From the line containing "my-readonly-role -A arn:aws:iam::123456789012:role/MyAppRole" to the last line of the listing, transcribe exactly and add nothing else; keep both ends and omit pictures.

» **Given records**
Start of Block

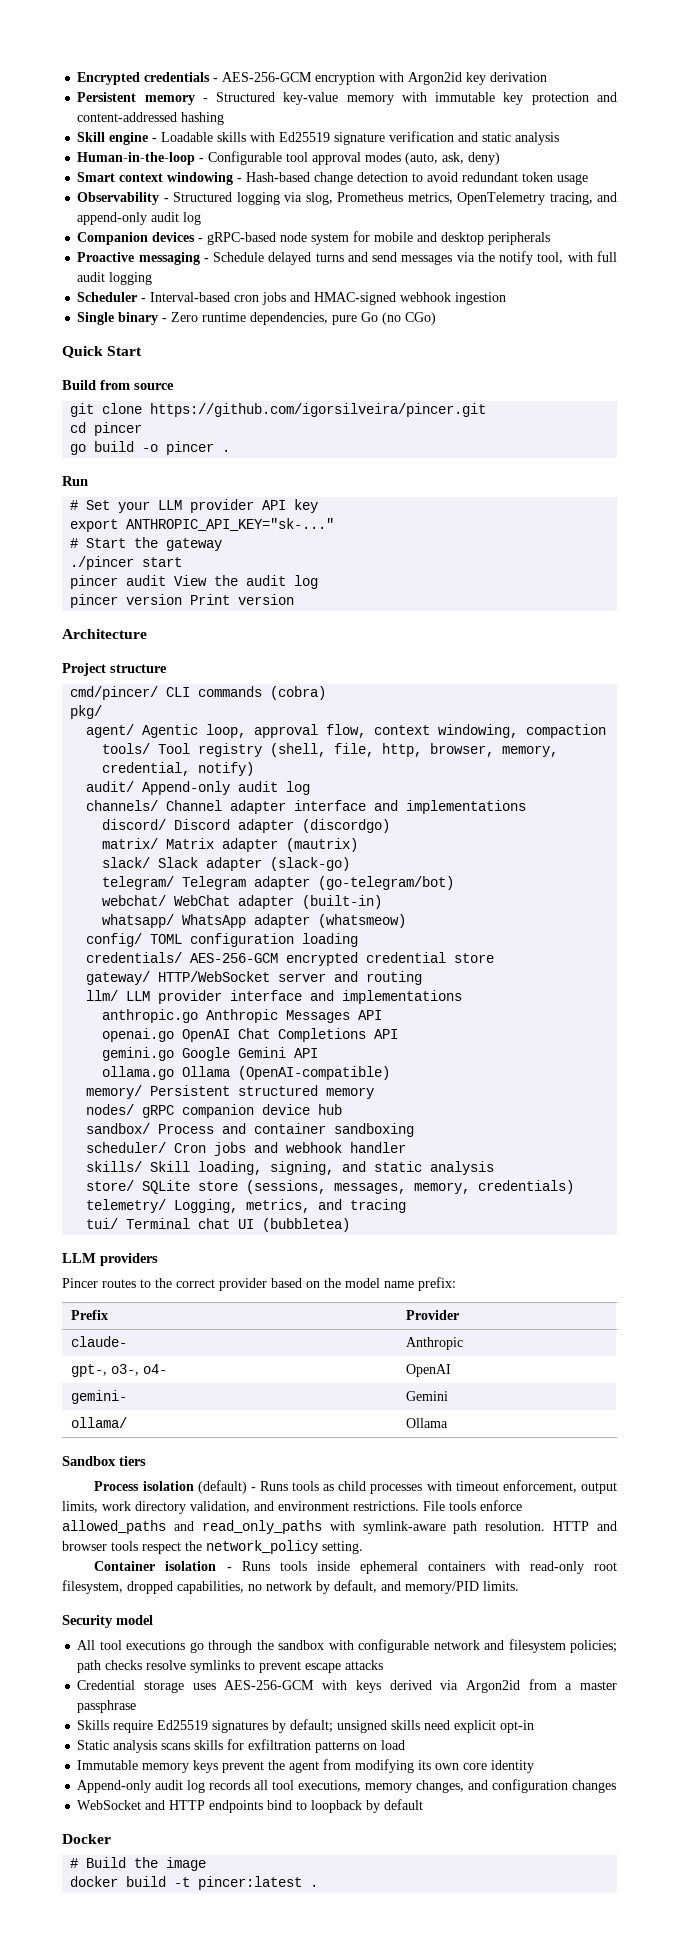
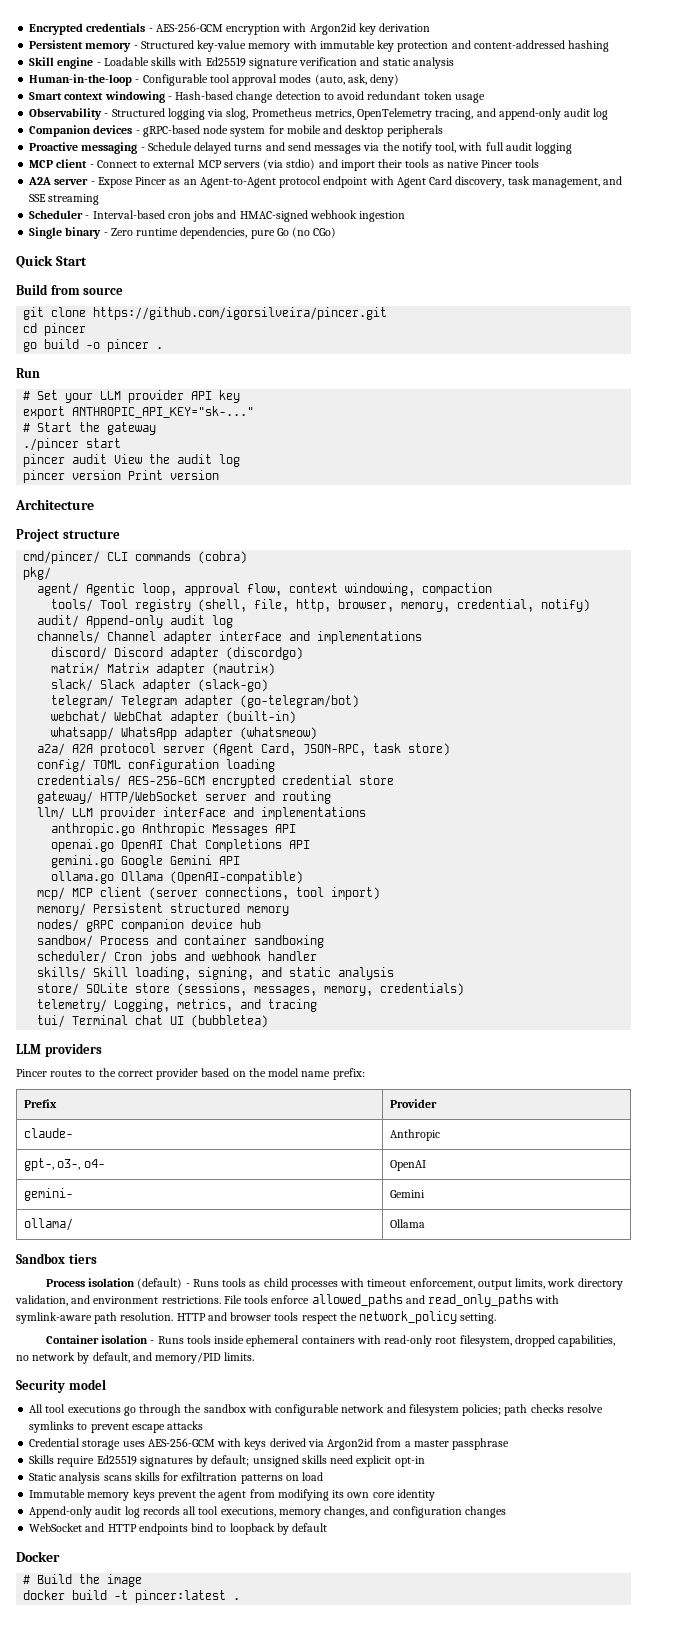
+ MCP client - Connect to external MCP servers (via stdio) and import their tools as native Pincer tools
+ A2A server - Expose Pincer as an Agent-to-Agent protocol endpoint with Agent Card discovery, task management, and SSE streaming
+ a2a/ A2A protocol server (Agent Card, JSON-RPC, task store)
+ mcp/ MCP client (server connections, tool import)

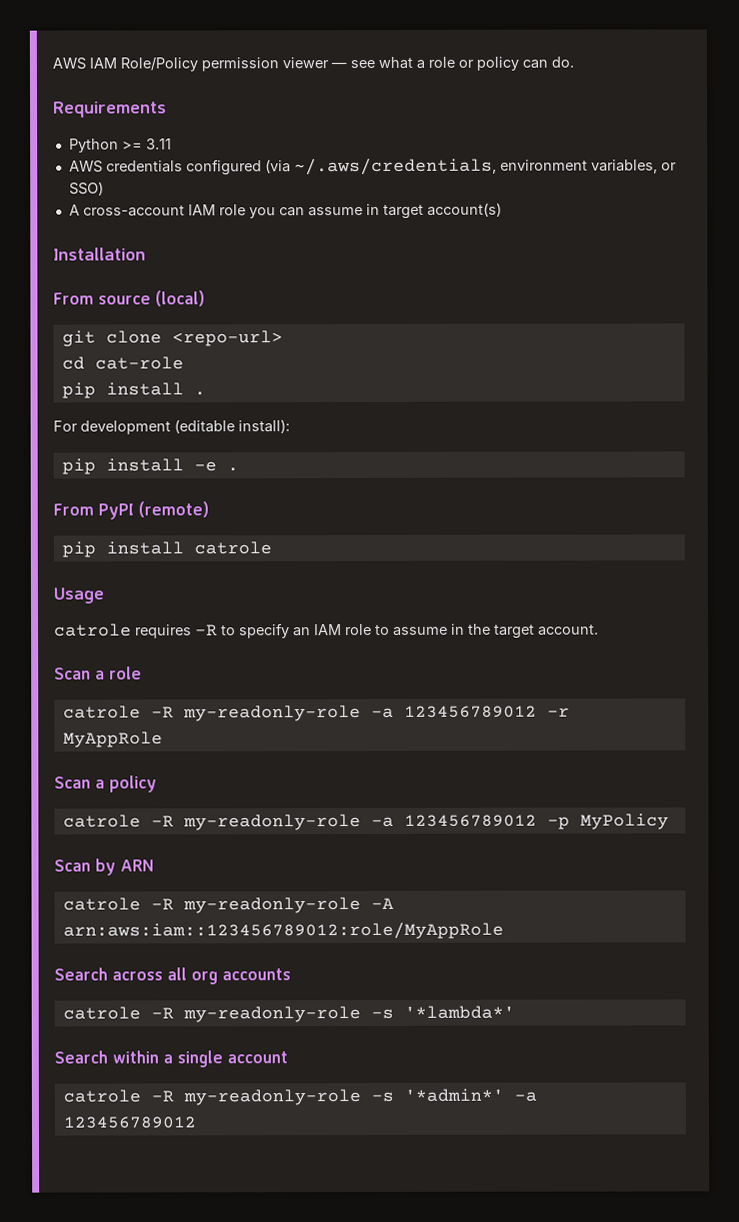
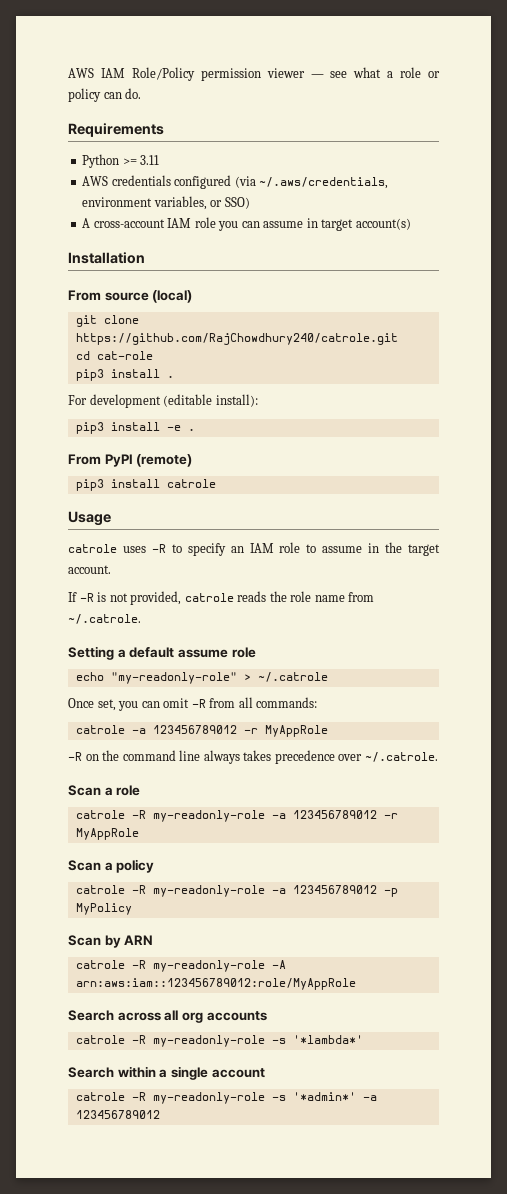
- git clone <repo-url>
+ git clone https://github.com/RajChowdhury240/catrole.git
- pip install .
+ pip3 install .
- pip install -e .
+ pip3 install -e .
- pip install catrole
+ pip3 install catrole
- catrole requires -R to specify an IAM role to assume in the target account.
+ catrole uses -R to specify an IAM role to assume in the target account.
+ If -R is not provided, catrole reads the role name from ~/.catrole.
+ Setting a default assume role
+ echo "my-readonly-role" > ~/.catrole
+ Once set, you can omit -R from all commands:
+ catrole -a 123456789012 -r MyAppRole
+ -R on the command line always takes precedence over ~/.catrole.

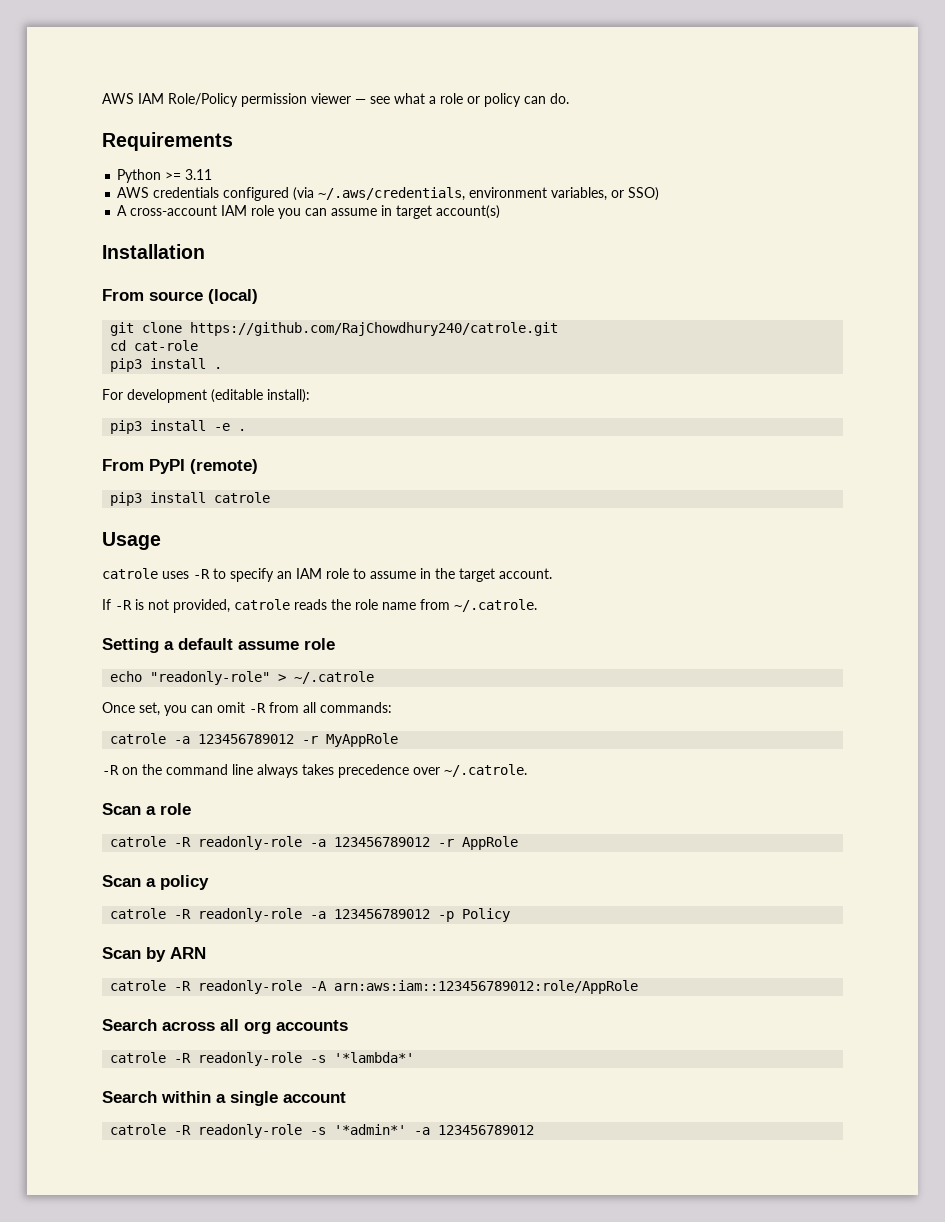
- echo "my-readonly-role" > ~/.catrole
+ echo "readonly-role" > ~/.catrole
- catrole -R my-readonly-role -a 123456789012 -r MyAppRole
+ catrole -R readonly-role -a 123456789012 -r AppRole
- catrole -R my-readonly-role -a 123456789012 -p MyPolicy
+ catrole -R readonly-role -a 123456789012 -p Policy
- catrole -R my-readonly-role -A arn:aws:iam::123456789012:role/MyAppRole
+ catrole -R readonly-role -A arn:aws:iam::123456789012:role/AppRole
- catrole -R my-readonly-role -s '*lambda*'
+ catrole -R readonly-role -s '*lambda*'
- catrole -R my-readonly-role -s '*admin*' -a 123456789012
+ catrole -R readonly-role -s '*admin*' -a 123456789012

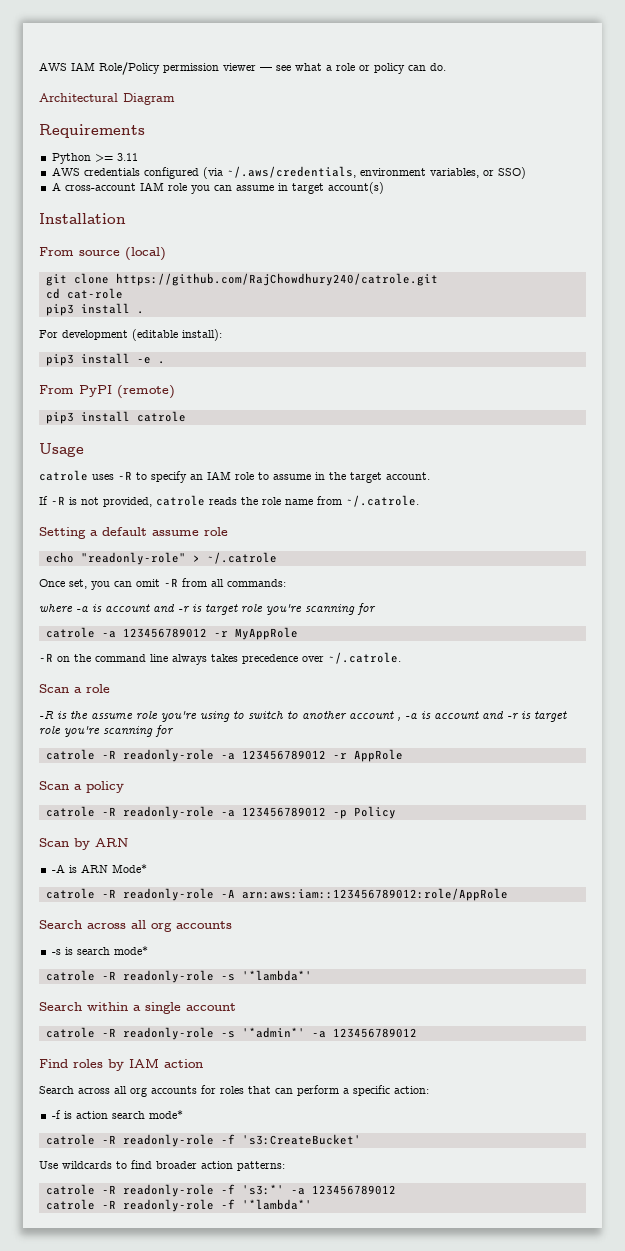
+ Architectural Diagram
+ where -a is account and -r is target role you're scanning for
+ -R is the assume role you're using to switch to another account , -a is account and -r is target role you're scanning for
+ -A is ARN Mode*
+ -s is search mode*
+ Find roles by IAM action
+ Search across all org accounts for roles that can perform a specific action:
+ -f is action search mode*
+ catrole -R readonly-role -f 's3:CreateBucket'
+ Use wildcards to find broader action patterns:
+ catrole -R readonly-role -f 's3:*' -a 123456789012
+ catrole -R readonly-role -f '*lambda*'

End of Block

» **Exercise response**
- catrole -R my-readonly-role -A arn:aws:iam::123456789012:role/MyAppRole
+ catrole -R readonly-role -A arn:aws:iam::123456789012:role/AppRole
- catrole -R my-readonly-role -s '*lambda*'
+ catrole -R readonly-role -s '*lambda*'
- catrole -R my-readonly-role -s '*admin*' -a 123456789012
+ catrole -R readonly-role -s '*admin*' -a 123456789012

+ Architectural Diagram
+ where -a is account and -r is target role you're scanning for
+ -R is the assume role you're using to switch to another account , -a is account and -r is target role you're scanning for
+ -A is ARN Mode*
+ -s is search mode*
+ Find roles by IAM action
+ Search across all org accounts for roles that can perform a specific action:
+ -f is action search mode*
+ catrole -R readonly-role -f 's3:CreateBucket'
+ Use wildcards to find broader action patterns:
+ catrole -R readonly-role -f 's3:*' -a 123456789012
+ catrole -R readonly-role -f '*lambda*'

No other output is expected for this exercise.